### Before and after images
________

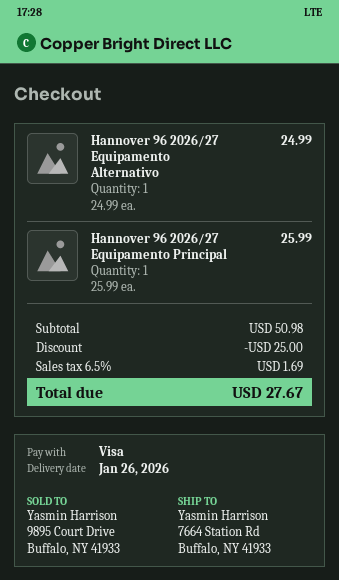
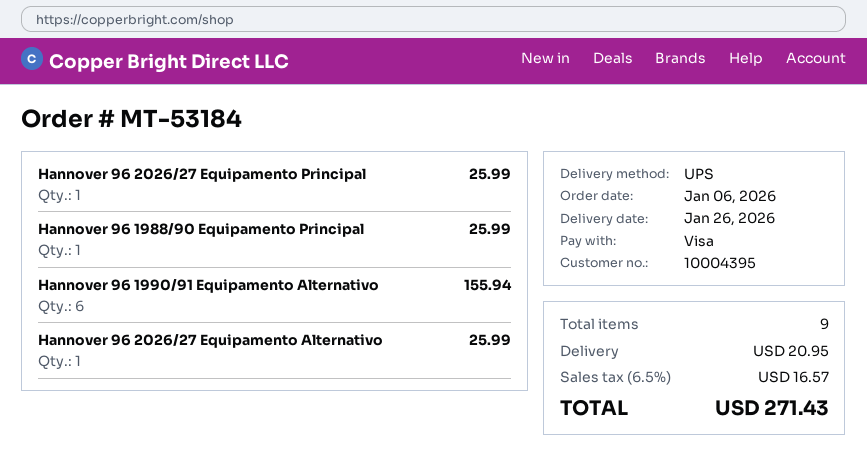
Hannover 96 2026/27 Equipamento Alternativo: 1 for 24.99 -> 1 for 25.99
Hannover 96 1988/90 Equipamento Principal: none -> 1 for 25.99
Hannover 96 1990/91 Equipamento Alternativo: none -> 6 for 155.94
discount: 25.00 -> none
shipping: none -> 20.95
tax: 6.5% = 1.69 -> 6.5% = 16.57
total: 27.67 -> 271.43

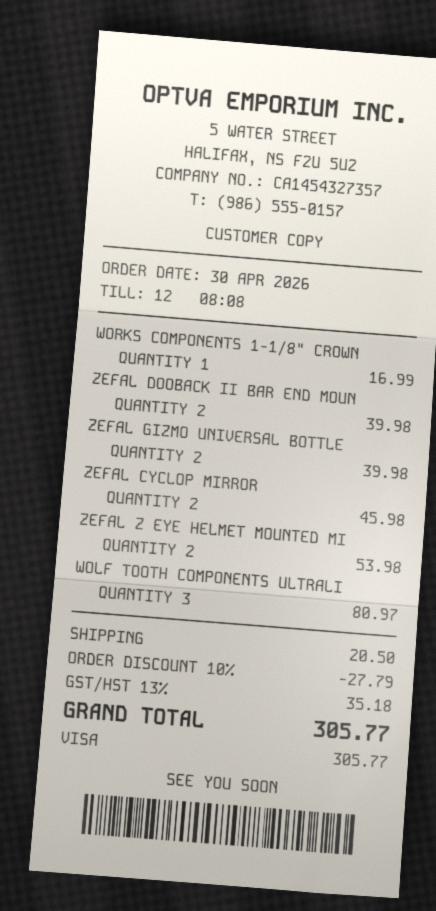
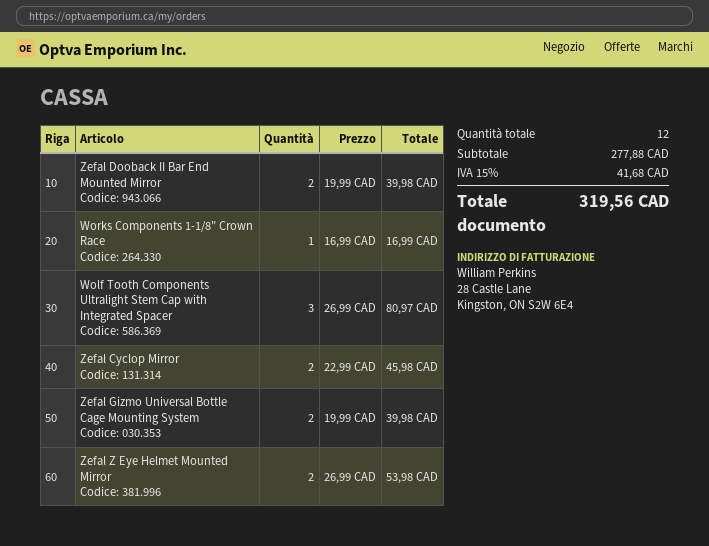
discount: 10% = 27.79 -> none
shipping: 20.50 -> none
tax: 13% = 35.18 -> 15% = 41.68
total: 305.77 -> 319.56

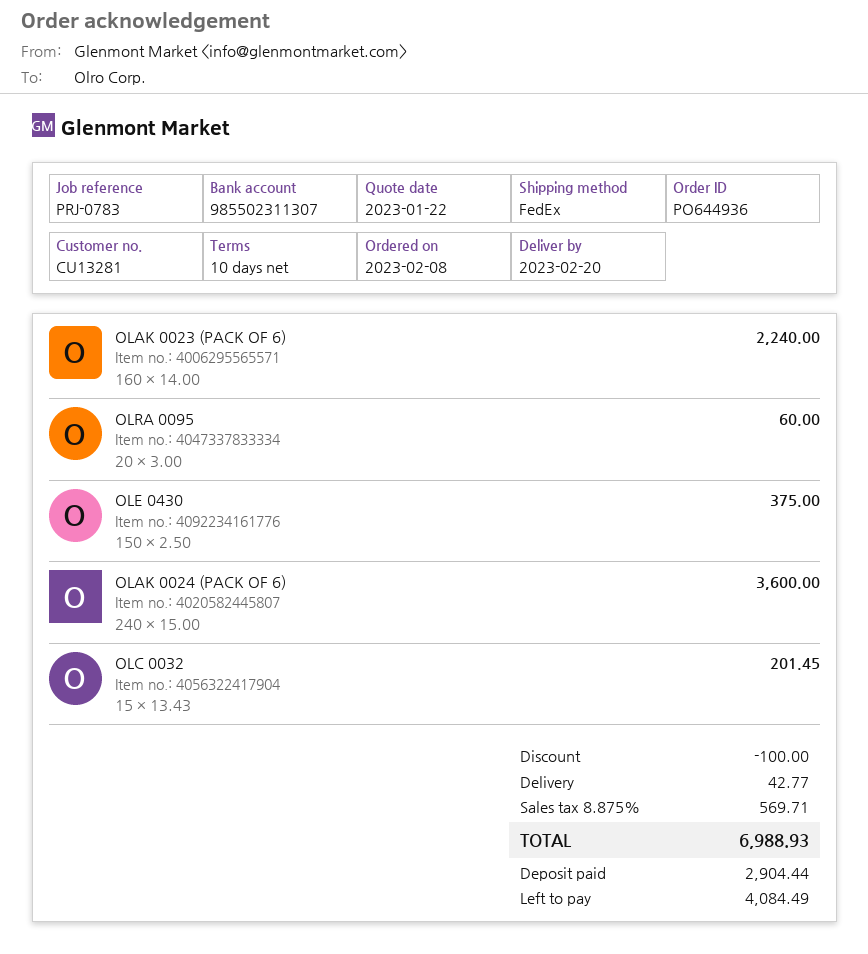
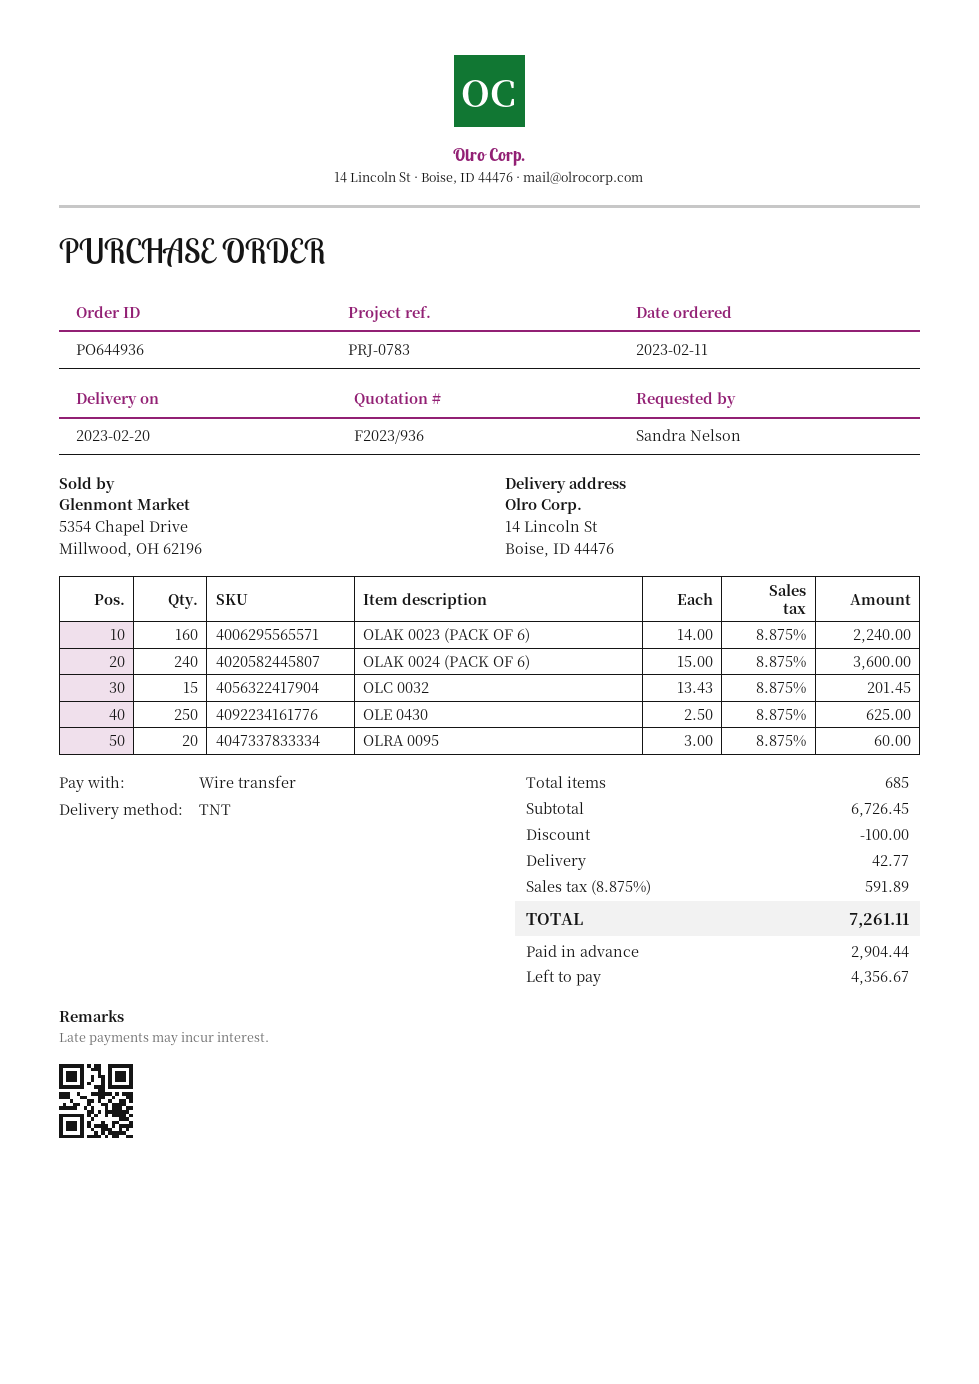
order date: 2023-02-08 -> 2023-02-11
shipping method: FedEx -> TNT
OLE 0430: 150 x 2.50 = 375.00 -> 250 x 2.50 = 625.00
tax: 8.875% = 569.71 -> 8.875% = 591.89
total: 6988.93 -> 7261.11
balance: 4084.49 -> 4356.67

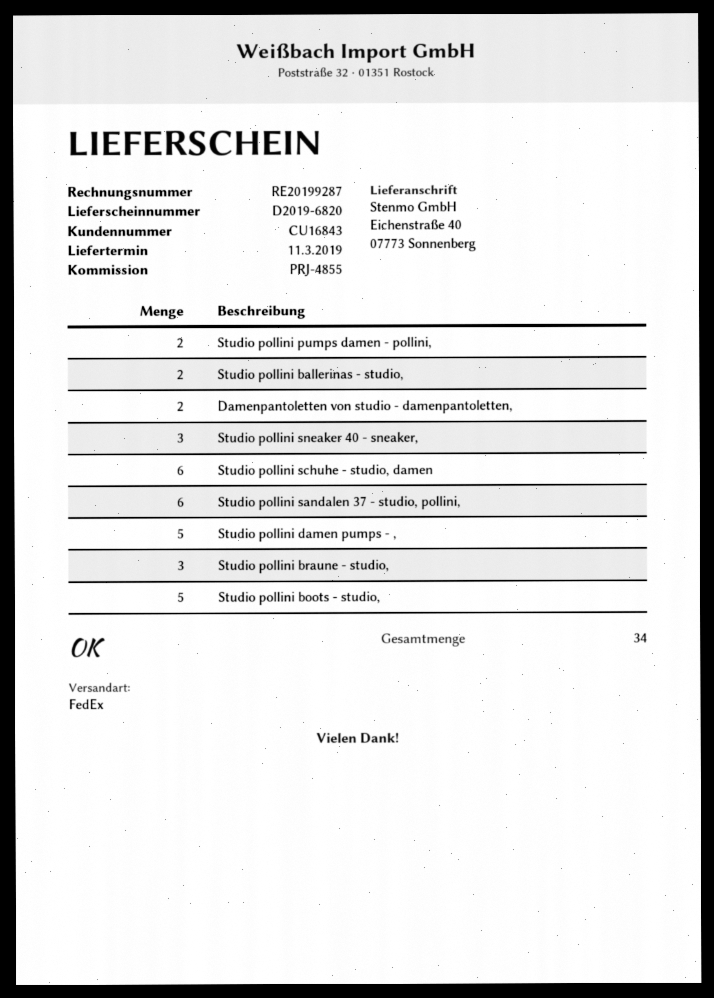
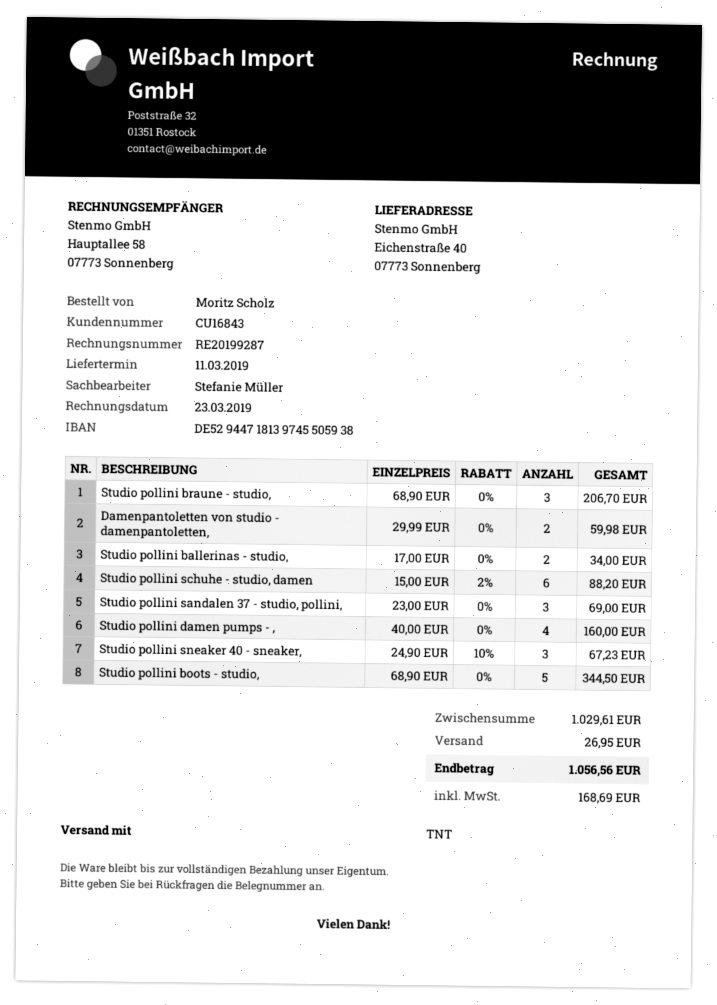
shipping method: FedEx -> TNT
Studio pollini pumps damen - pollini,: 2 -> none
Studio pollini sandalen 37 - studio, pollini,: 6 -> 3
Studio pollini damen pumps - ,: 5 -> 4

________

Keep the pictures out and print all the records exactly as they are.

Hannover 96 2026/27 Equipamento Alternativo: 1 for 24.99 -> 1 for 25.99
Hannover 96 1988/90 Equipamento Principal: none -> 1 for 25.99
Hannover 96 1990/91 Equipamento Alternativo: none -> 6 for 155.94
discount: 25.00 -> none
shipping: none -> 20.95
tax: 6.5% = 1.69 -> 6.5% = 16.57
total: 27.67 -> 271.43

discount: 10% = 27.79 -> none
shipping: 20.50 -> none
tax: 13% = 35.18 -> 15% = 41.68
total: 305.77 -> 319.56

order date: 2023-02-08 -> 2023-02-11
shipping method: FedEx -> TNT
OLE 0430: 150 x 2.50 = 375.00 -> 250 x 2.50 = 625.00
tax: 8.875% = 569.71 -> 8.875% = 591.89
total: 6988.93 -> 7261.11
balance: 4084.49 -> 4356.67

shipping method: FedEx -> TNT
Studio pollini pumps damen - pollini,: 2 -> none
Studio pollini sandalen 37 - studio, pollini,: 6 -> 3
Studio pollini damen pumps - ,: 5 -> 4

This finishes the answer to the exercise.